> [RAW DATA]
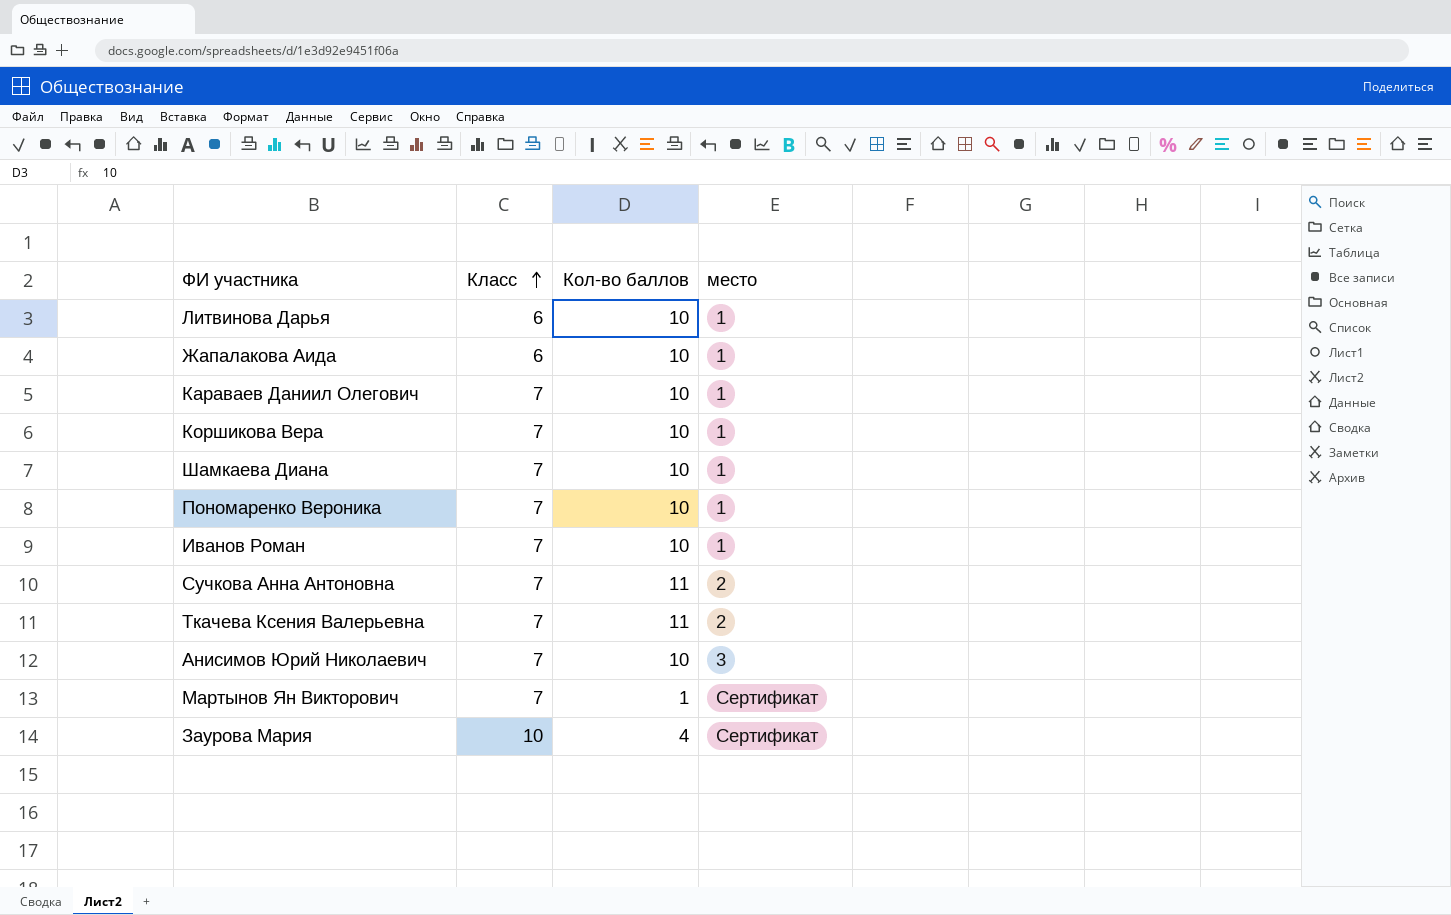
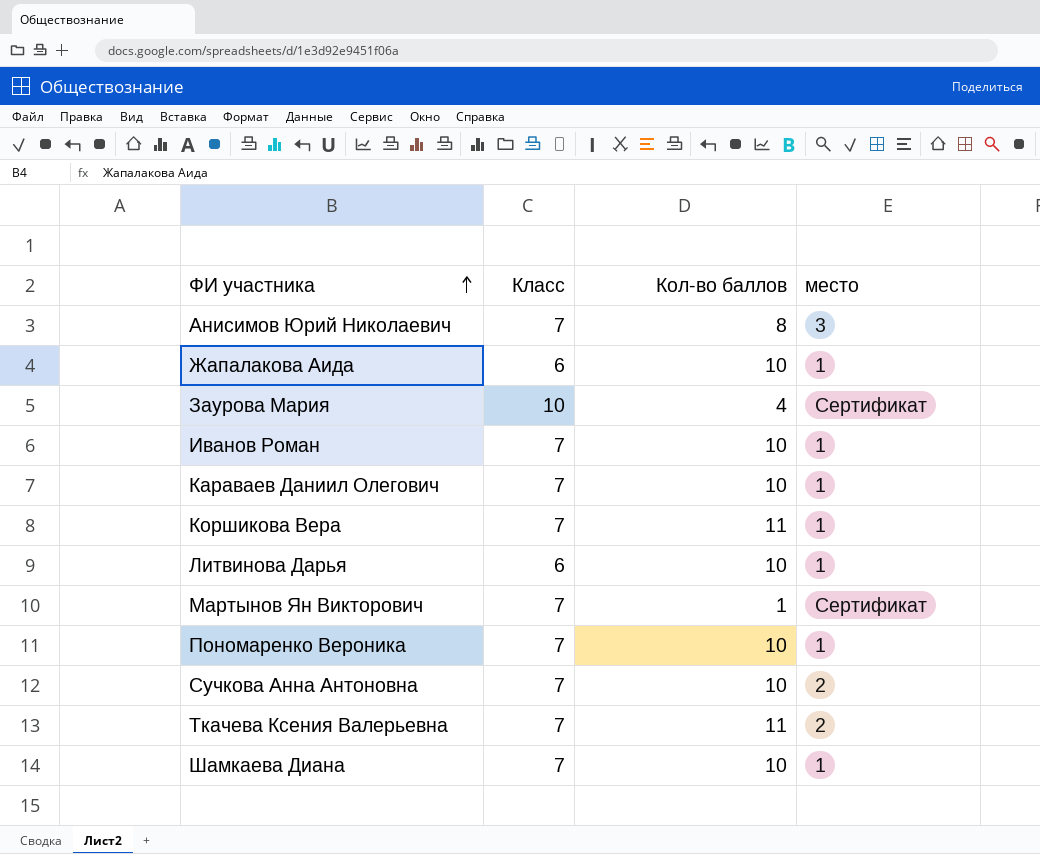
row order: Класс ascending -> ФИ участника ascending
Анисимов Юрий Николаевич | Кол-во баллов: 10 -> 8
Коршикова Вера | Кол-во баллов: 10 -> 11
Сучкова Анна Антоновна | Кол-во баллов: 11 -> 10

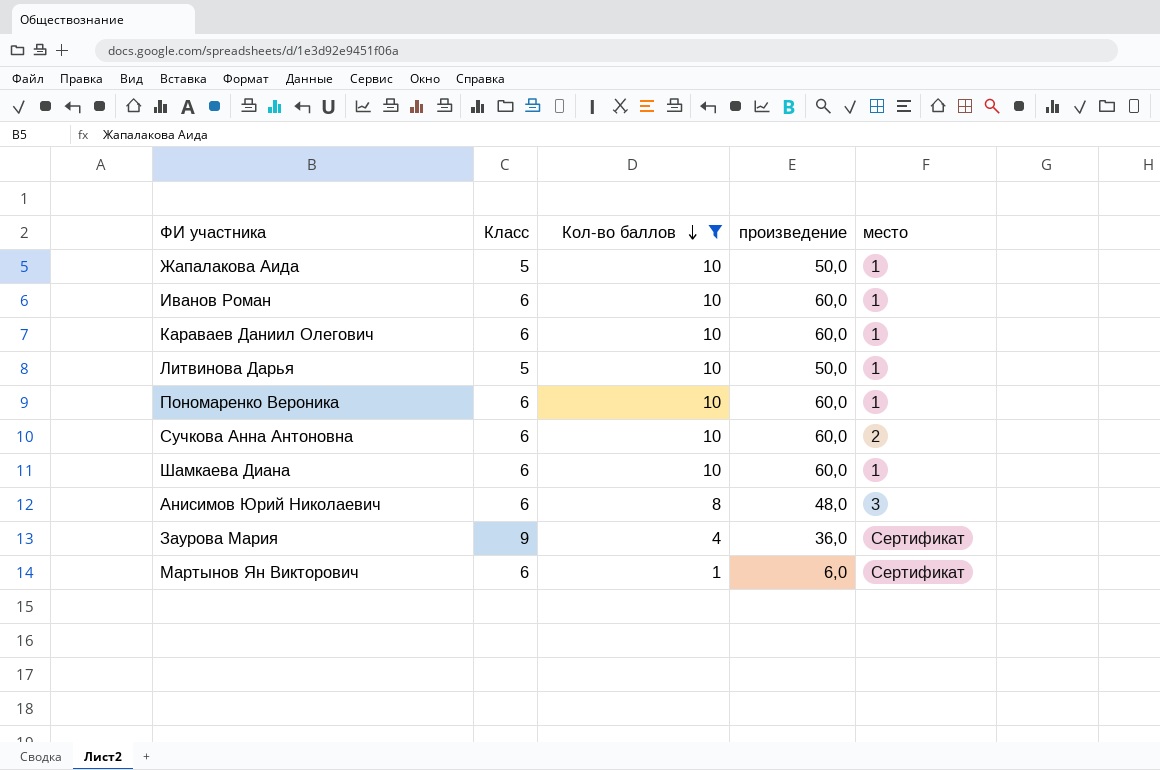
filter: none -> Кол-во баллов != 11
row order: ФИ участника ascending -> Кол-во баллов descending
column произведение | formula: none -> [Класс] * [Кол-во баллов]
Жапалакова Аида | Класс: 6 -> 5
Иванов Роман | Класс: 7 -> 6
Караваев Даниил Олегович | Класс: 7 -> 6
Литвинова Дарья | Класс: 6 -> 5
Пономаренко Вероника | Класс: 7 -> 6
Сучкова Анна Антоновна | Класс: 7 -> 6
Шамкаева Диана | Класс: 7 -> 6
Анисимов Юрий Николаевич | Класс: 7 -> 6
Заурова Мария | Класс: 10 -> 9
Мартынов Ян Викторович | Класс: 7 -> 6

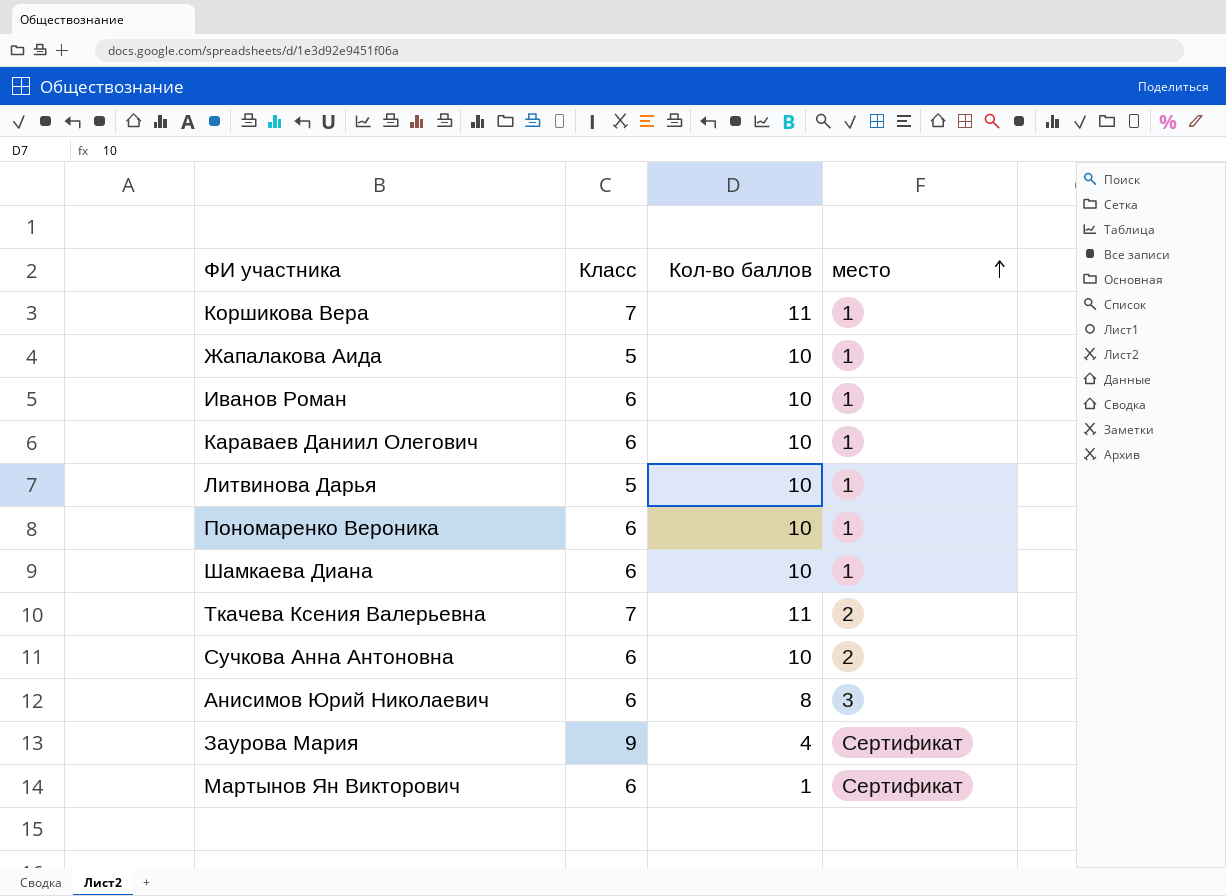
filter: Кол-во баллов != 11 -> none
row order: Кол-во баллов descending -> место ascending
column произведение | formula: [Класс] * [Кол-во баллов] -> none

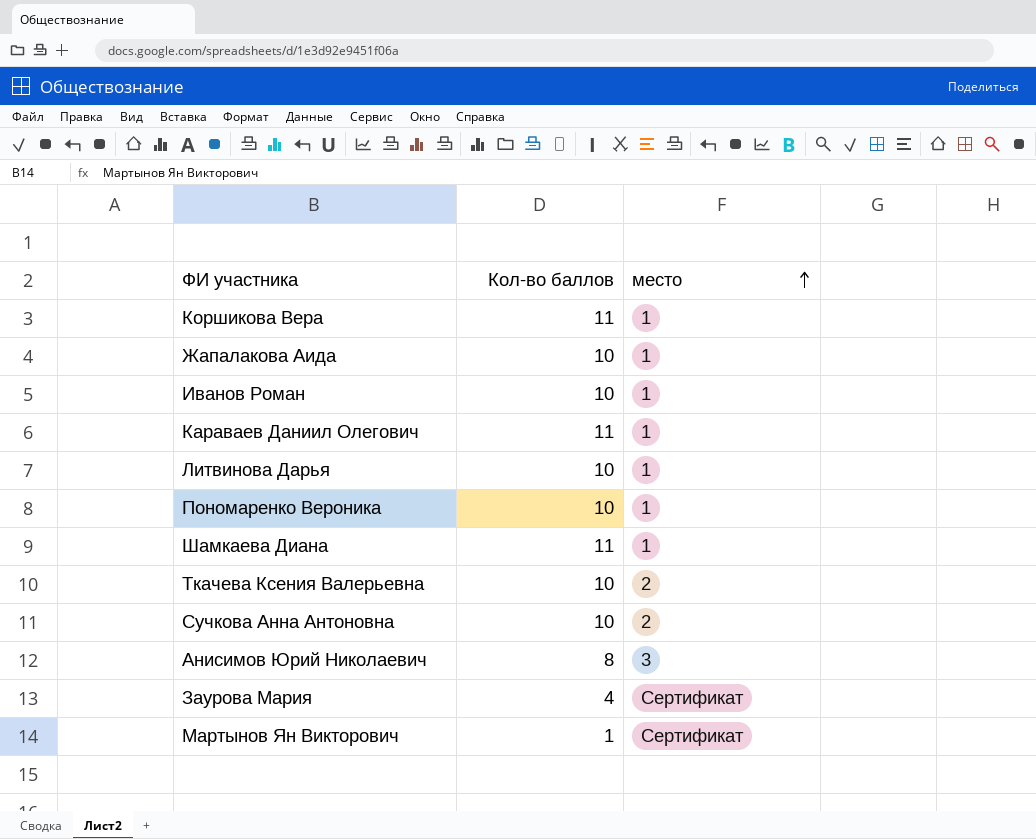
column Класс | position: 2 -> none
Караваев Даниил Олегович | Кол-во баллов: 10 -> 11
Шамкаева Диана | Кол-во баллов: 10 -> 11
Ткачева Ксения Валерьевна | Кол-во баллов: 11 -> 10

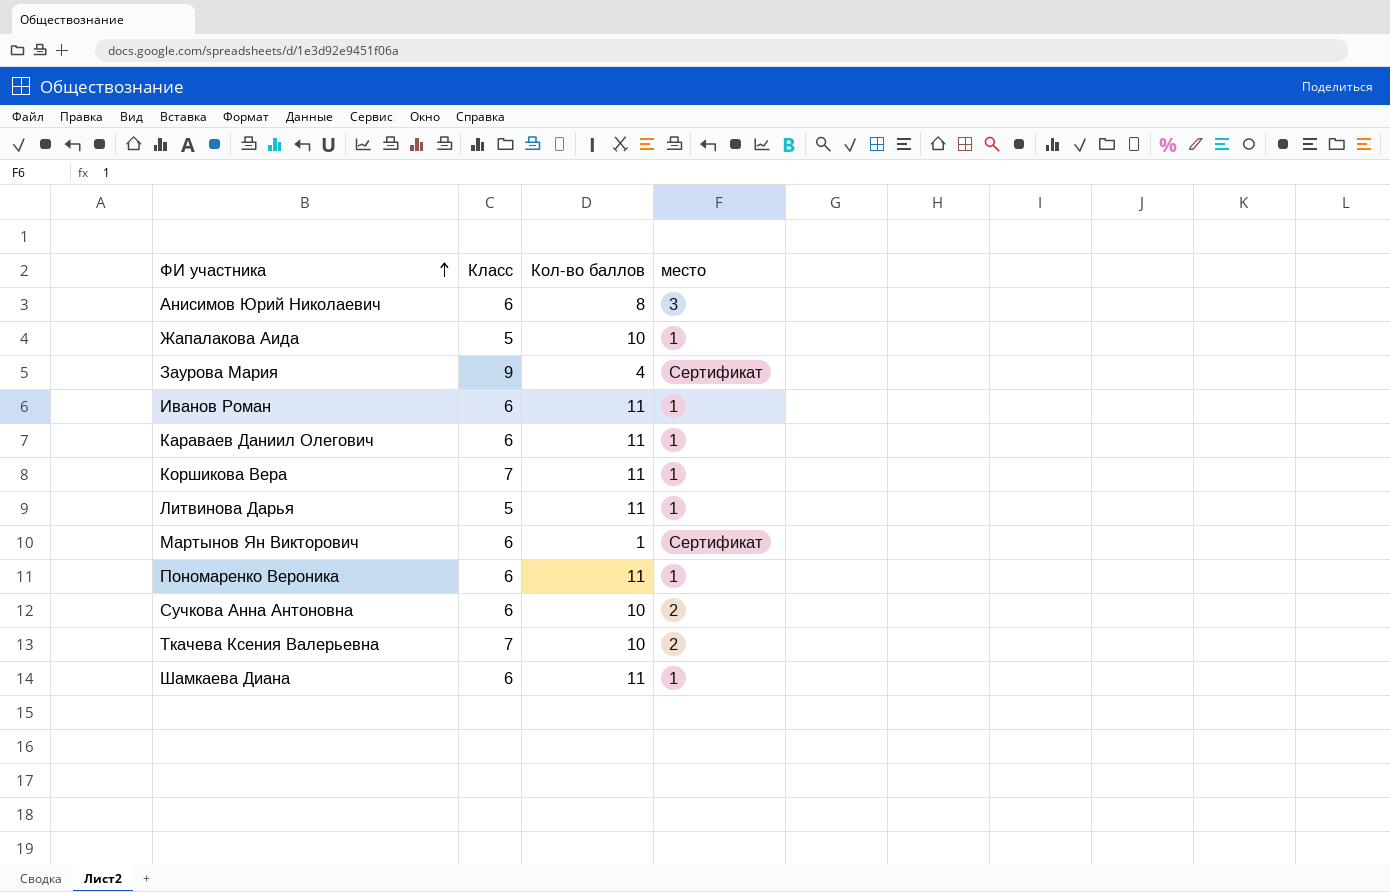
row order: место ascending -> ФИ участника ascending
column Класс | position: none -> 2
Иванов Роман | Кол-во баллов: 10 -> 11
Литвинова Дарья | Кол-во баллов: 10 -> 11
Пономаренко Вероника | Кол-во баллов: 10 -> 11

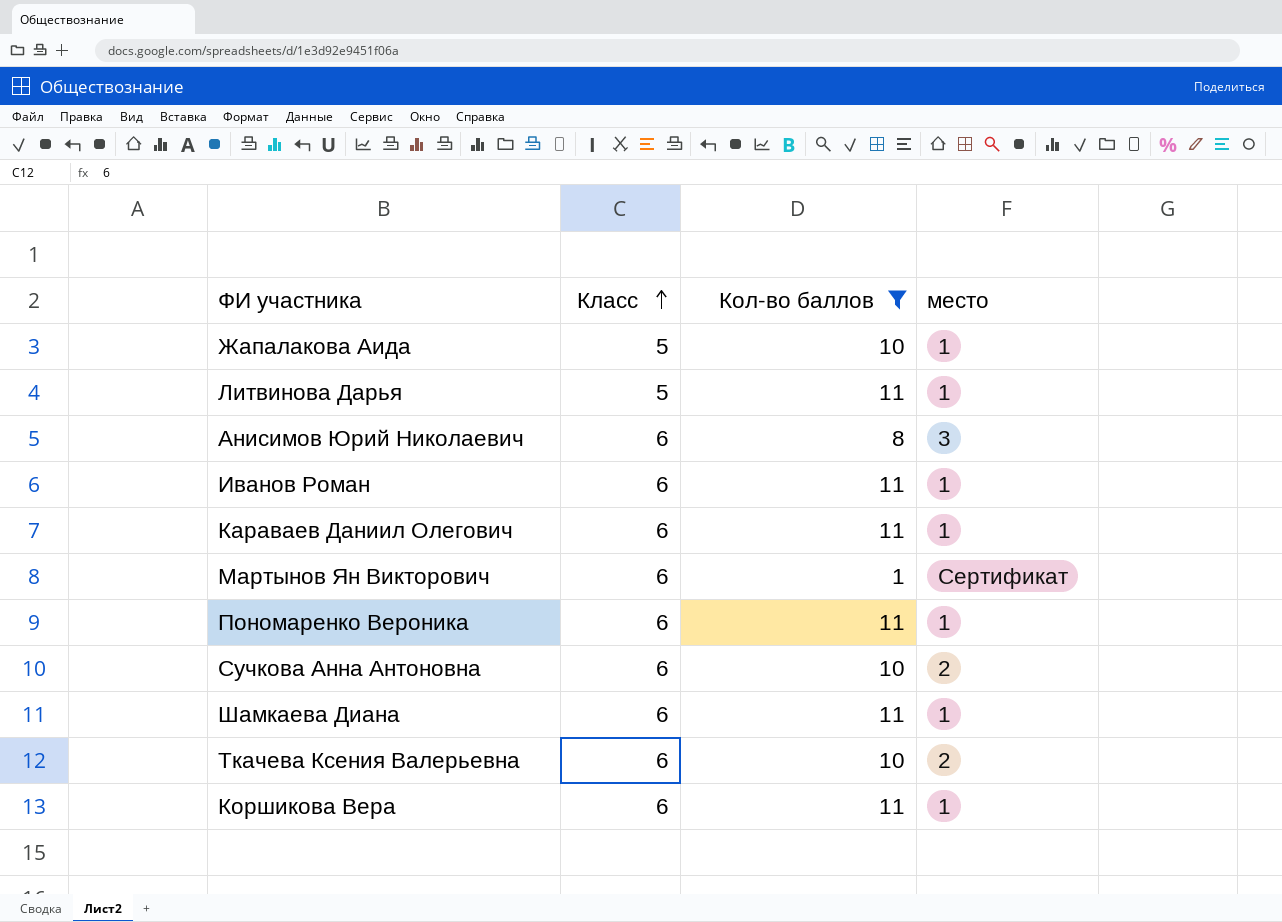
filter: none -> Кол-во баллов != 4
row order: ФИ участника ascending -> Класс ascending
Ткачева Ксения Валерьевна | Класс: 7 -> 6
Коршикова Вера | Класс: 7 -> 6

> [REQUIREMENT]
Write out, with no pictures, only the lines from the line containing "column Класс | position: none -> 2" through the last line of the listing above, exactly and with both ends included.

> [EXPECTED ANSWER]
column Класс | position: none -> 2
Иванов Роман | Кол-во баллов: 10 -> 11
Литвинова Дарья | Кол-во баллов: 10 -> 11
Пономаренко Вероника | Кол-во баллов: 10 -> 11

filter: none -> Кол-во баллов != 4
row order: ФИ участника ascending -> Класс ascending
Ткачева Ксения Валерьевна | Класс: 7 -> 6
Коршикова Вера | Класс: 7 -> 6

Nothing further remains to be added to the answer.